They just called me and told me that I need to replace my fuel pump and some part of my cams....i dont remember if it was a follower, the whole shaft or what. I will know when I go pick up my car, i asked for a complete list of what i need. They told me that this is cause by "high revving" and that it is going to cost $2,500 to fix it.
Is this normal? Are the two related? Is this common? Should I start by replacing the fuel pump and filter (things I can do alone)? any ideas? The car has 80,000 miles on it and I do all my own maintenance and this is the only issue i have had. I use castrol oil and change it every 5,000 miles, all other tune ups have been performed, new coils, plugs etc.
more importantly....is my car driveable or should i park it till its fixed?
When it is idling it is rough, it is constantly going up to like 2000 rpm, the exhaust smells (i think - something does! lol)


_Modified by MK4 Getta at 2:04 PM 1-14-2010_


----------



## dzellers (Jul 29, 2008)

Hey,
Did you ever get a resolution to this problem? My 06 GLI is doing the same thing. Just had it in to the dealer to fix the coil pack issue and they repalced the PCV, breater tube, and N80. I'm still running lean and getting P0171 and P0507. I don't see any bad vacuum lines or obvious leaks. Now it is starting to idle high and then drop down when coming to a stop.
Thanks,
Dustin


----------



## smolivier (Mar 19, 2010)

*Re: P0171 and P0507 HELP!!! (MK4 Getta)*

Well it happened to me today. I have all of the codes that you listed but i am coming to the conclusion that its a bad O2 sensor. Have you found out the problem with your car. I have to do a little more research before I just start changing out parts.


----------



## dzellers (Jul 29, 2008)

*Re: P0171 and P0507 HELP!!! (smolivier)*

I'm not sure what it is. I'm almost convinced that I don't have any vacuum leaks. I've been over vacuum system several times and haven't found anything. 
I'm ready to throw some money at it in parts or at the dealer. When I clear the codes the short-term fuel trim fluctuates quite a bit from anywhere between 4% to 20%. 
Dustin


----------



## Gund0005 (Oct 31, 2007)

*Re: P0171 and P0507 HELP!!! (smolivier)*

Probably not a bad O2 sensor... when that goes out your mileage is gonna drop like mad and the code your gonna pull will say system running rich... if I were you I would check the plugs and go to your dealership and have them replace the coil packs they got recalled


----------



## MK4 Getta (Jun 2, 2006)

hey sorry, i forgot about this thread. I ended up trading in my GLI for a 2010 TDi. 
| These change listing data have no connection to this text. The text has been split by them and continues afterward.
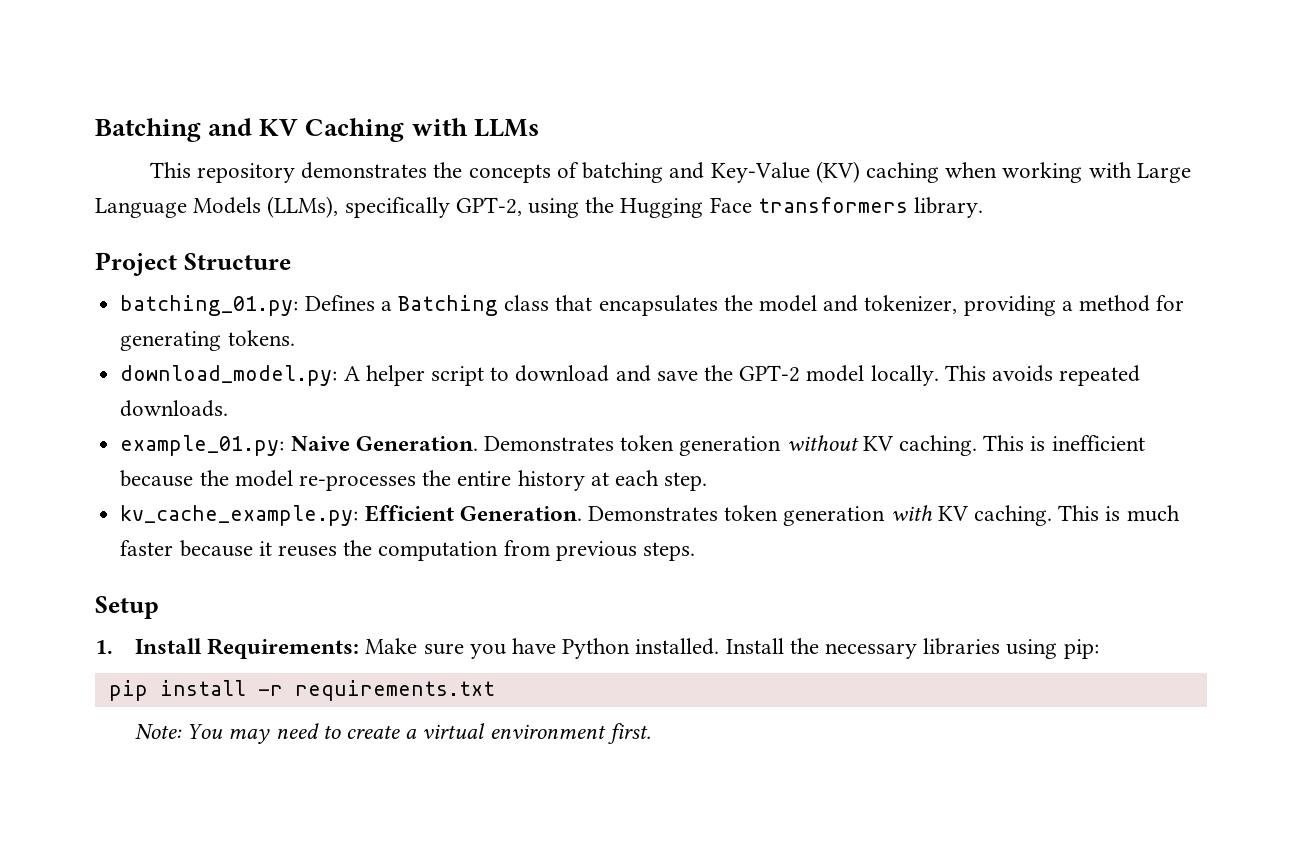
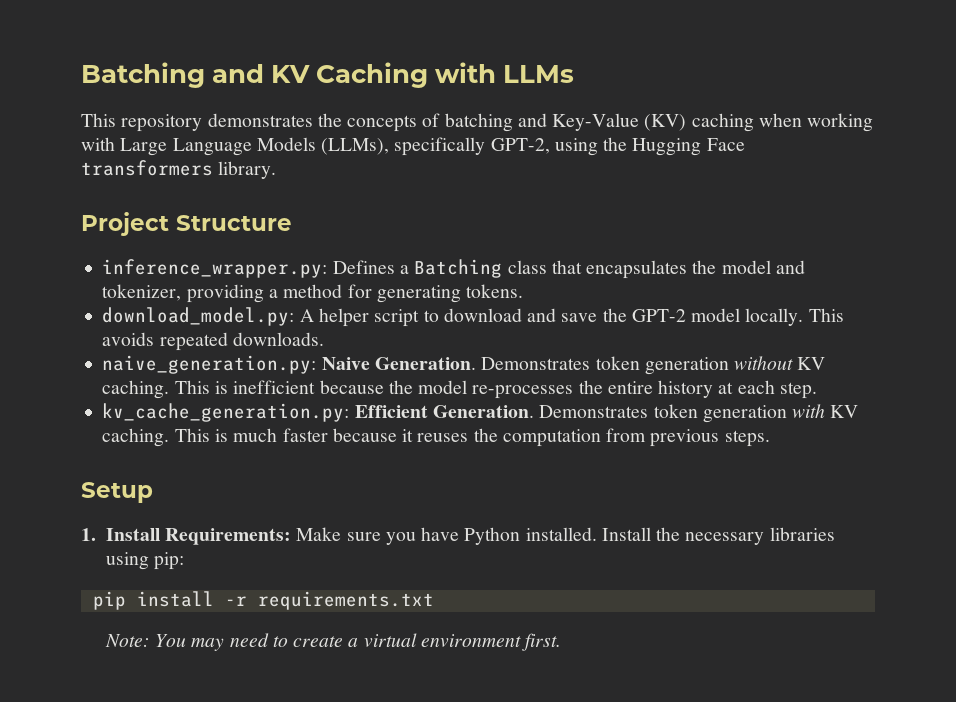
- batching_01.py: Defines a Batching class that encapsulates the model and tokenizer, providing a method for generating tokens.
+ inference_wrapper.py: Defines a Batching class that encapsulates the model and tokenizer, providing a method for generating tokens.
- example_01.py: Naive Generation.
+ naive_generation.py: Naive Generation.
- kv_cache_example.py: Efficient Generation.
+ kv_cache_generation.py: Efficient Generation.

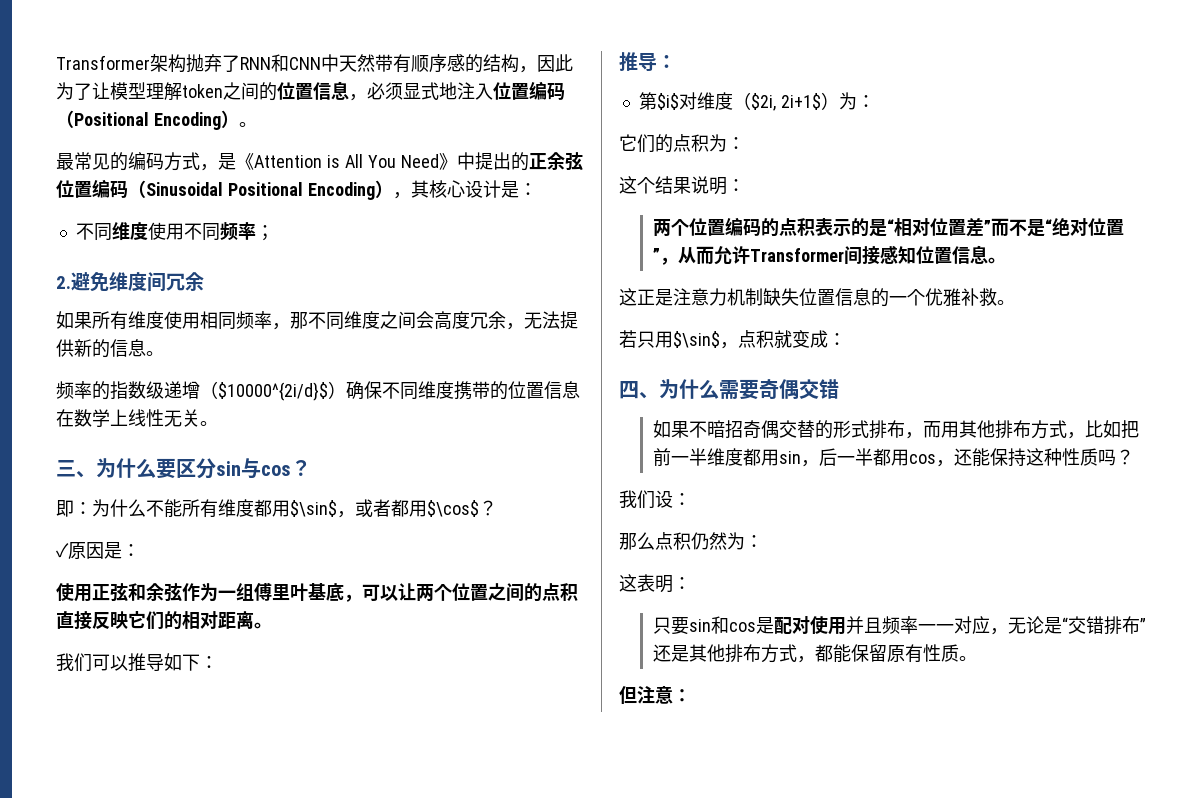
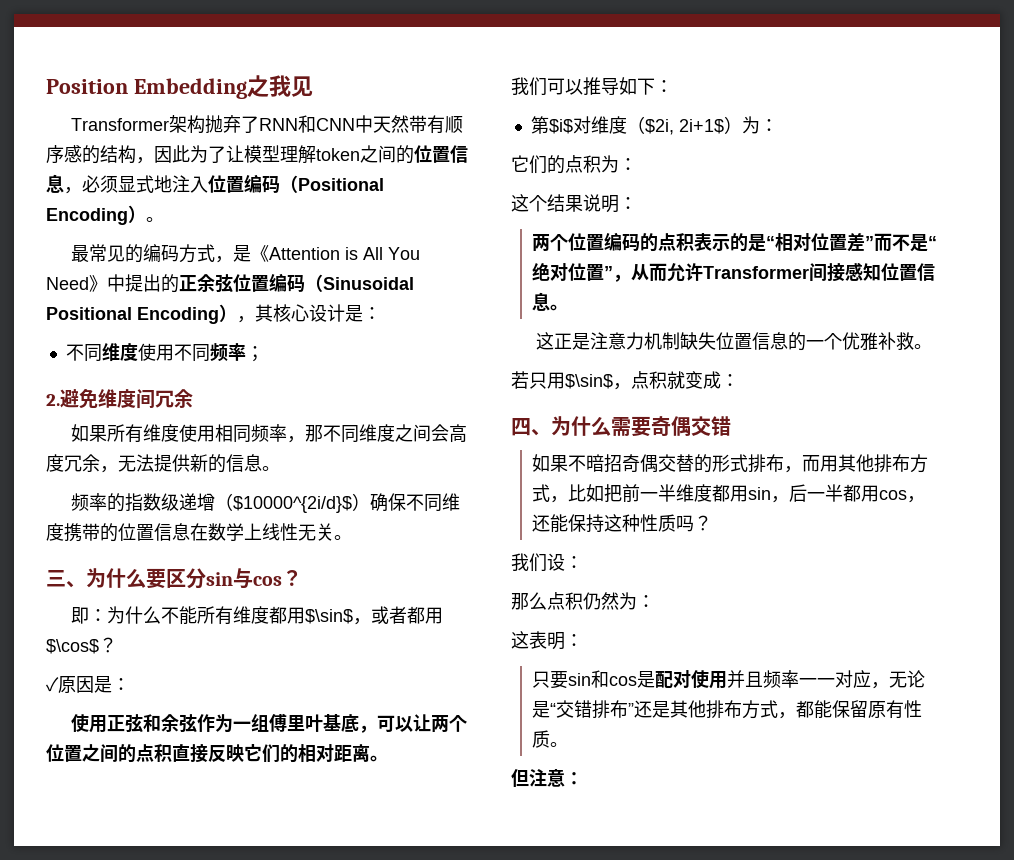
+ Position Embedding之我见
- 推导：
The issue I had turned out to be the PCV valve. The dealership told me it was the cam shaft and HPFP, but i pulled the pump and it was pristine as was the cam follower....


----------



## dzellers (Jul 29, 2008)

I replaced my diverter valve and that definately helped. The old one had the torn rubber as described in the technical bulletin. After driving about 100 miles, my check engine light came on and I got the P0171 code again. I'm not sure what is up as the long term fuel trim shows as 0%

Oh, and I also replaced the MAF because I thought that might be to blame. 

Dustin


----------



## MK4 Getta (Jun 2, 2006)

check your pcv valve.....


----------